Extracted records:

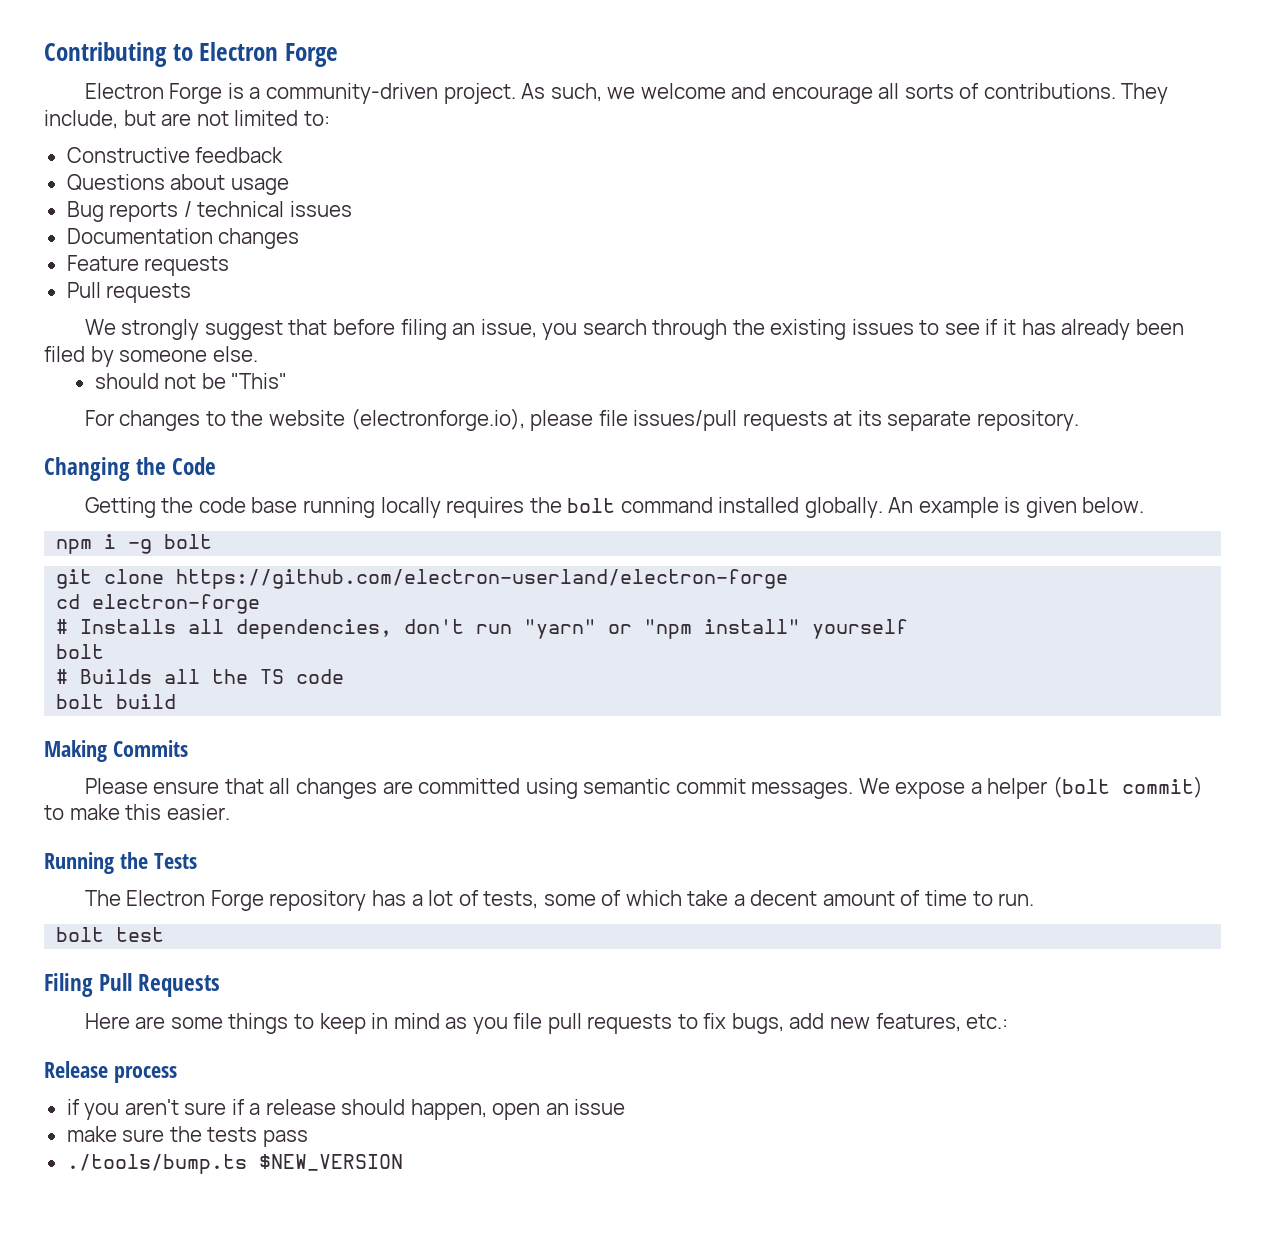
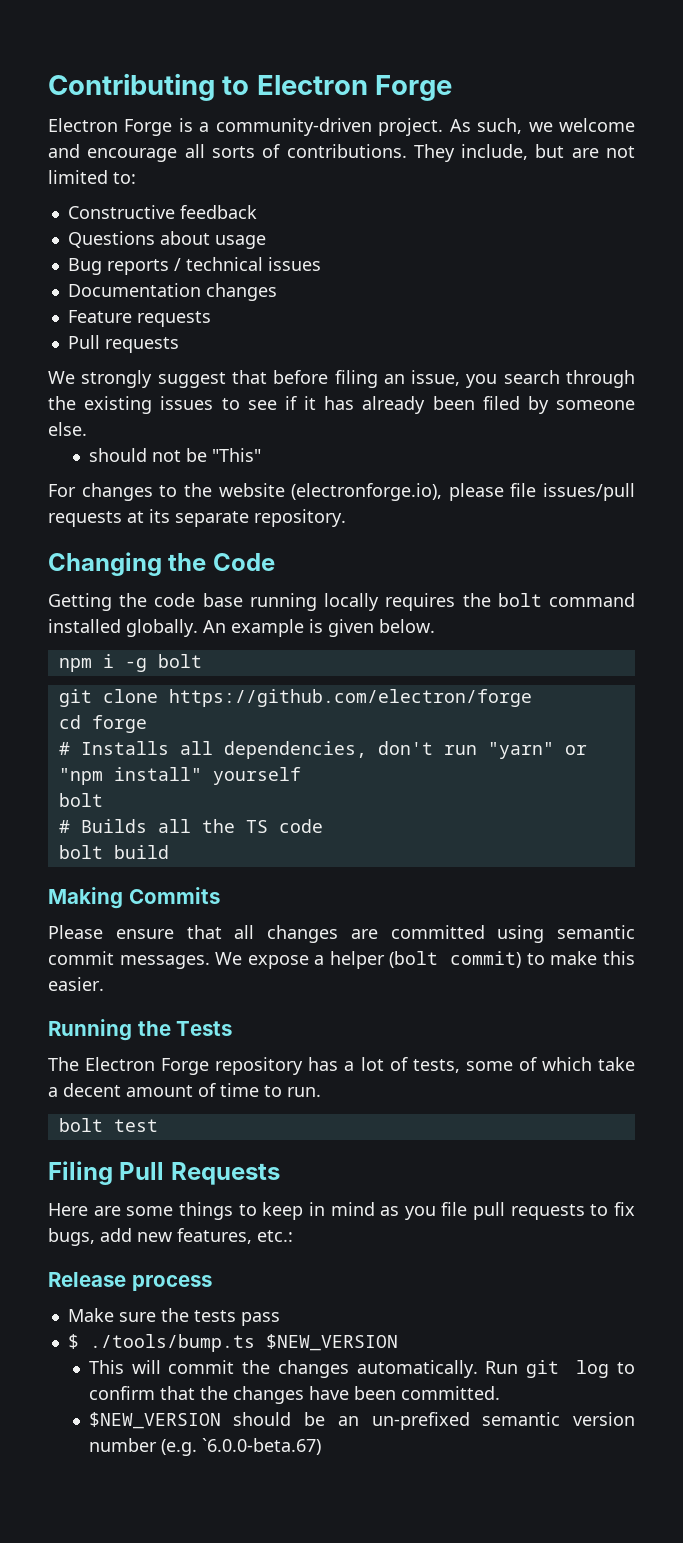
[176,569,789,589] https://github.com/electron-userland/electron-forge -> [168,689,532,707] https://github.com/electron/forge
[92,594,261,614] electron-forge -> [91,715,147,733] forge
[66,1099,626,1120] [66,1126,117,1142] if you aren't sure if a release should happen, open an issue // make -> [67,1308,114,1322] Make
(308, 1138) none -> [67,1334,79,1349] $
(403, 1162) none -> [88,1360,636,1378] [88,1386,500,1404] [88,1412,636,1430] [88,1438,321,1456] // This will commit the changes automatically. Run git log to confirm that the changes have been committed. // $NEW_VERSION should be an un-prefixed semantic version number (e.g. `6.0.0-beta.67)

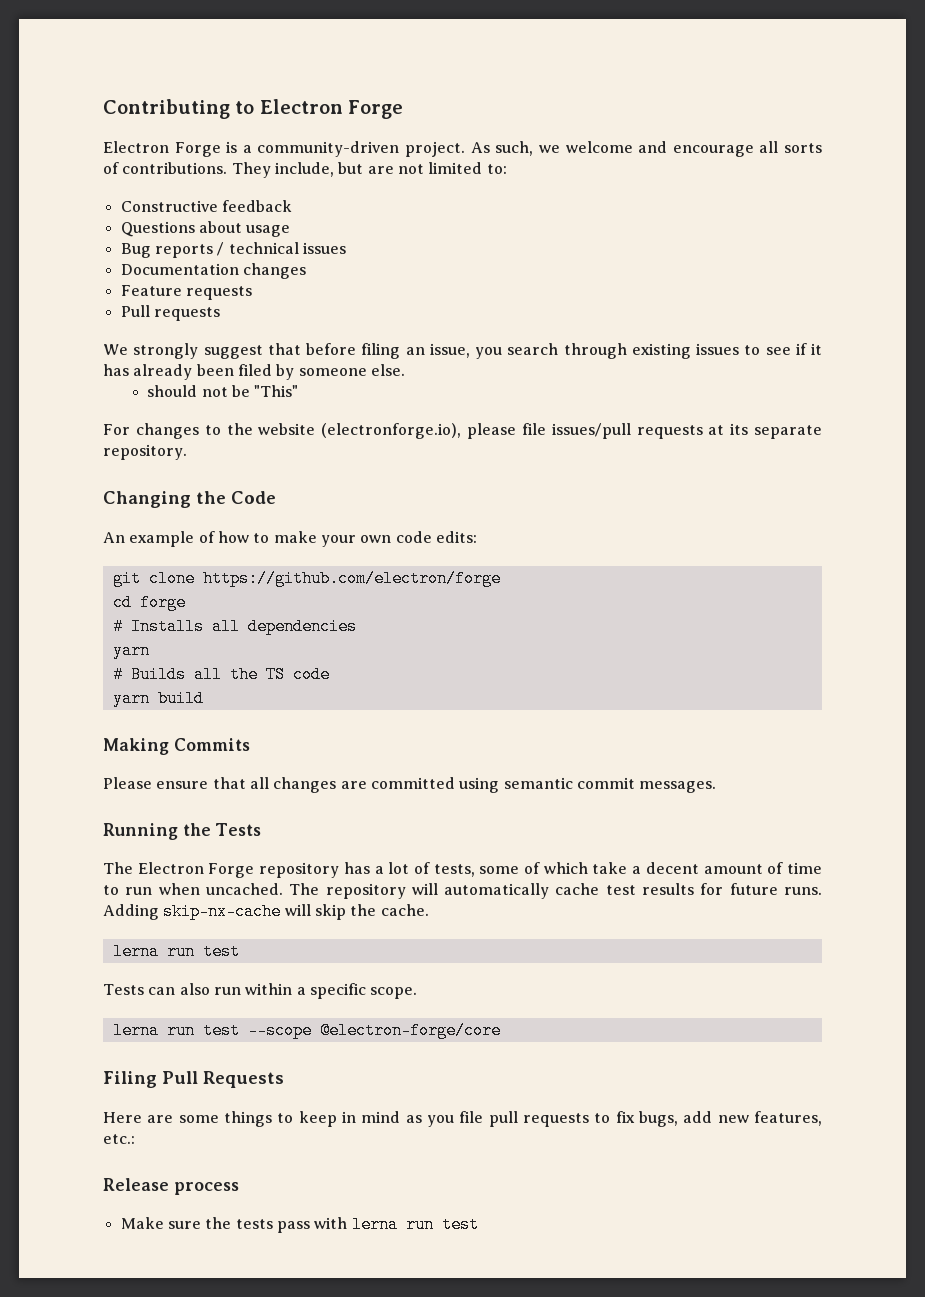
[48,396,76,410] the -> (627, 351) none
[48,593,635,611] [48,619,435,637] [58,654,202,672] Getting the code base running locally requires the bolt command installed globally. An example is given below. // npm i -g bolt -> [103,531,477,547] An example of how to make your own code edits:
[223,741,587,759] [58,767,301,785] [58,793,103,807] dependencies, don't run "yarn" or "npm install" yourself // bolt -> [247,618,357,635] [112,642,150,659] dependencies // yarn
[58,845,103,859] bolt -> [112,690,150,707] yarn
[215,951,635,969] [48,977,104,991] We expose a helper (bolt commit) to make this easier. -> (717, 787) none
[287,1087,321,1097] [58,1118,158,1132] run. // bolt test -> [125,883,822,899] [103,903,429,920] [112,943,240,960] [103,983,418,999] [112,1022,501,1039] run when uncached. The repository will automatically cache test results for future runs. Adding skip-nx-cache will skip the cache. // lerna run test // Tests can also run within a specific scope. // lerna run test --scope @electron-forge/core
[67,1334,398,1352] [88,1360,636,1378] [88,1386,500,1404] [88,1412,636,1430] [88,1438,321,1456] // $ ./tools/bump.ts $NEW_VERSION // This will commit the changes automatically. Run git log to confirm that the changes have been committed. // $NEW_VERSION should be an un-prefixed semantic version number (e.g. `6.0.0-beta.67) -> [314,1216,479,1233] with lerna run test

• WORK REQUEST: Bring together all lines in the records where the word "changes" is found.

• EXERCISE RESPONSE:
(403, 1162) none -> [88,1360,636,1378] [88,1386,500,1404] [88,1412,636,1430] [88,1438,321,1456] // This will commit the changes automatically. Run git log to confirm that the changes have been committed. // $NEW_VERSION should be an un-prefixed semantic version number (e.g. `6.0.0-beta.67)
[67,1334,398,1352] [88,1360,636,1378] [88,1386,500,1404] [88,1412,636,1430] [88,1438,321,1456] // $ ./tools/bump.ts $NEW_VERSION // This will commit the changes automatically. Run git log to confirm that the changes have been committed. // $NEW_VERSION should be an un-prefixed semantic version number (e.g. `6.0.0-beta.67) -> [314,1216,479,1233] with lerna run test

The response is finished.